For this we implement two things, connect 1 k resistors across the gate/source pins of all the MOSFETs, and a put a cut-off relay in series with the Vcc supply line of the driver IC.
The cut-off relay is an SPDT relay contact with its N/C contacts connected in series with the driver IC supply input. In the absence of AC mains, the N/C contacts remain active allowing the battery supply to reach the driver IC for powering the MOSFETs.
When mains AC is available, this relay changes over to the N/O contacts cutting off the IC Vcc from the power source, thus ensuring a total cut off for the MOSFETs from the positive drive.
We can see another set of relay contacts connected with the transformer 220 V mains side. This winding constitutes the output 220V side of the inverter. The winding ends are connected with the poles of a DPDT relay, whose N/O an N/C contacts are configured with the mains grid input AC and the load respectively.
In the absence of mains grid AC, the system works in the inverter mode, and the power output is delivered to the load via the N/C contacts of the DPDT.
In the presence of an AC grid input, the relay activates to N/O contacts allowing the grid AC to power the 220V side of the transformer. This in turn energizes the inverter side of the transformer and the current is allowed to pass through the body diodes of the MOSFETs for charging the attached battery.
Before the DPDT relay is able to activate, the SPDT relay is supposed to cut off the Vcc of the driver IC from the supply. This slight delay in activation between the SPDT relay and the DPDT relay must be ensured in order to guarantee 100% safety for the MOSFETs and for the sound operations of the inverter/charging mode via the body diodes.
Relay Changeover Operations
As suggested above, when mains supply is available the Vcc side SPDT relay contact should activate a few milliseconds before the the DPDT relay, at the transformer side. However, when the mains input fails, both the relays must switch OFF almost simultaneously. These conditions could be implemented using the following circuit.
Here, the operational DC supply for the relay coil is acquired from a standard AC to DC adapter, plugged with the grid mains.
This means, when grid AC is available, the AC/DC adapter powers ON the relays. The SPDT relay being connected directly to the DC supply activates quickly before the DPDT relay can. The DPDT relay activates a few milliseconds later due to the presence of the 10 ohm and the 470 uF capacitor. This ensures that the MOSFET driver IC is disabled before the transformer is able to respond to the grid AC input at its 220 V side.

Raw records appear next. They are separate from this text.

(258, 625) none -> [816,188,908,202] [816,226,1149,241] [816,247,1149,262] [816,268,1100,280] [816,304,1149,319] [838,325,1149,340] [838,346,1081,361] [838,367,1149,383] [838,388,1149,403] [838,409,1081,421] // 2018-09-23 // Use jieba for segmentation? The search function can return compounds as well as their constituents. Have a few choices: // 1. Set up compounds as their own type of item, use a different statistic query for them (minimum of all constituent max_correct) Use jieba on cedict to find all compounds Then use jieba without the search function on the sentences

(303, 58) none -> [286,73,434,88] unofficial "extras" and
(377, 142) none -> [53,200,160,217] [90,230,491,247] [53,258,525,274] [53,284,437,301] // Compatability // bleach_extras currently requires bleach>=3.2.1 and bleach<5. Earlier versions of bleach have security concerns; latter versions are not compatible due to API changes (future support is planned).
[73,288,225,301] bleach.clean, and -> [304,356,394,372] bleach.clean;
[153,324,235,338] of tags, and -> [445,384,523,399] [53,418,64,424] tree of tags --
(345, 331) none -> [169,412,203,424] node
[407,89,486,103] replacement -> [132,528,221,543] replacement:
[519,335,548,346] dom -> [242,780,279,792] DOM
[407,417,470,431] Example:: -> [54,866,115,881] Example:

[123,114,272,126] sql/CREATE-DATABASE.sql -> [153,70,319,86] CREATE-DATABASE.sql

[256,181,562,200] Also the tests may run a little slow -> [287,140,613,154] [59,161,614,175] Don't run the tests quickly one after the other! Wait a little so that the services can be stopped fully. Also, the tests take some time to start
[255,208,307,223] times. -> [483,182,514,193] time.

When mains AC fails, both the relay switch OFF almost simultaneously, since the 470uF capacitor now has no effect on the DPDT due to the series reverse biased diode.
This concludes our explanation regarding using MOSFET body diodes for charging an inverter battery through a single common transformer. Hopefully, the idea will allow the many hobbyists to build cheap, compact automatic inverters with built-in battery chargers, using a single common transformer.